Identifying the Multidisciplinary Competencies of Data Science
Earlier this year, individuals from SIAM, the Association for Computing Machinery (ACM), the American Statistical Association (ASA), and the Mathematical Association of America (MAA) came together to form a task force that seeks to produce a multidisciplinary set of competencies for data science that build upon the ACM’s 2021 Computing Competencies for Undergraduate Data Science Curricula. The representatives from these computing, statistics, and applied mathematics societies aim to define common principles of data science, identify knowledge areas that are relevant to this field, and outline a model undergraduate data science curriculum for colleges and universities that wish to implement their own programs.

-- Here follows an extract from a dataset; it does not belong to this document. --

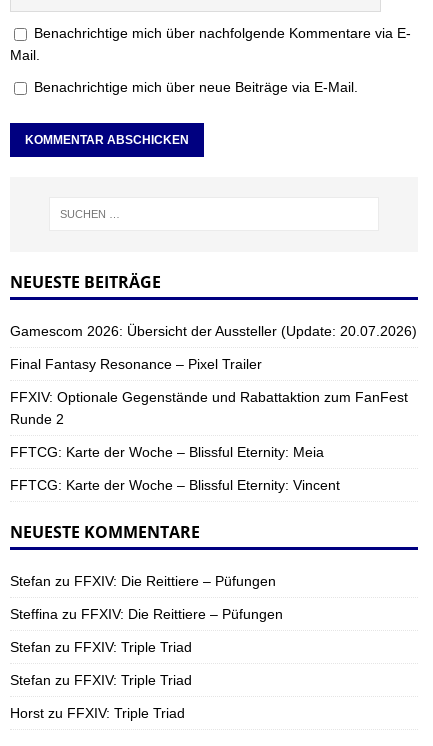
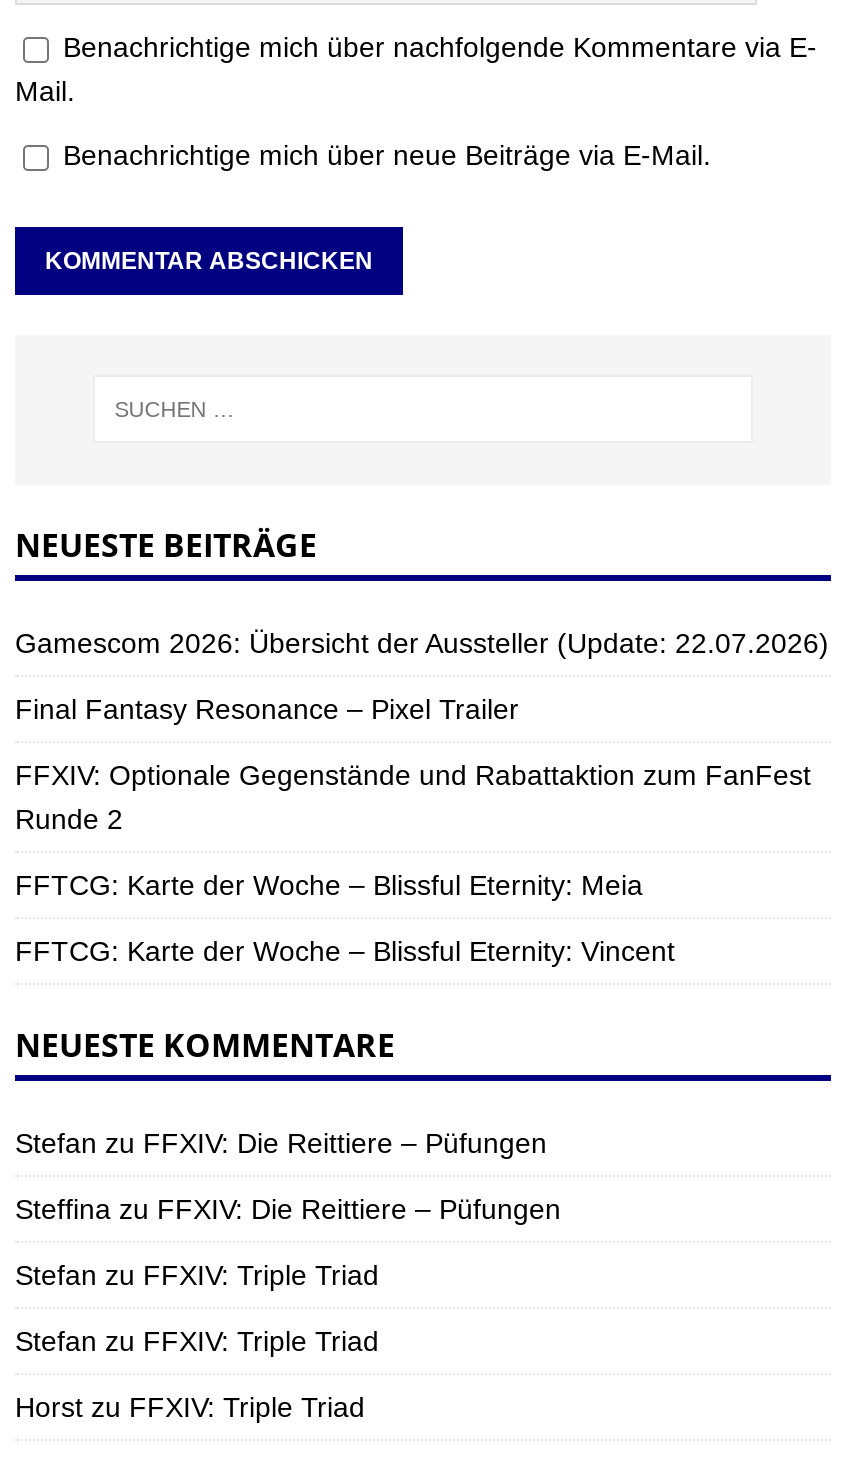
- Gamescom 2026: Übersicht der Aussteller (Update: 20.07.2026)
+ Gamescom 2026: Übersicht der Aussteller (Update: 22.07.2026)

During the 2024 SIAM Conference on Mathematics of Data Science, which is currently taking place in Atlanta, Ga., several task force members presented some of the group’s initial work and invited participants to respond to their efforts. Mine Çetinkaya-Rundel of Duke University, Maureen Doyle of Northern Kentucky University, Jamie Haddock of Harvey Mudd College, Rachel Levy of North Carolina State University, and Victor Piercey of Ferris State University all briefly addressed the attendees before organizing breakout groups for further discussion.
The forthcoming ACM-ASA-MAA-SIAM++ Competencies for Undergraduate Data Science Curricula will ultimately serve as a guideline for curriculum development that simplifies the creation and maintenance of degree problems, as well as a guide for accreditation agencies such as the Accreditation Board for Engineering and Technology. The team has been working together for about six months and still have much to do. “It’s a long process,” Levy said. “We’re very much in the thick of it and we’re very excited to get feedback.”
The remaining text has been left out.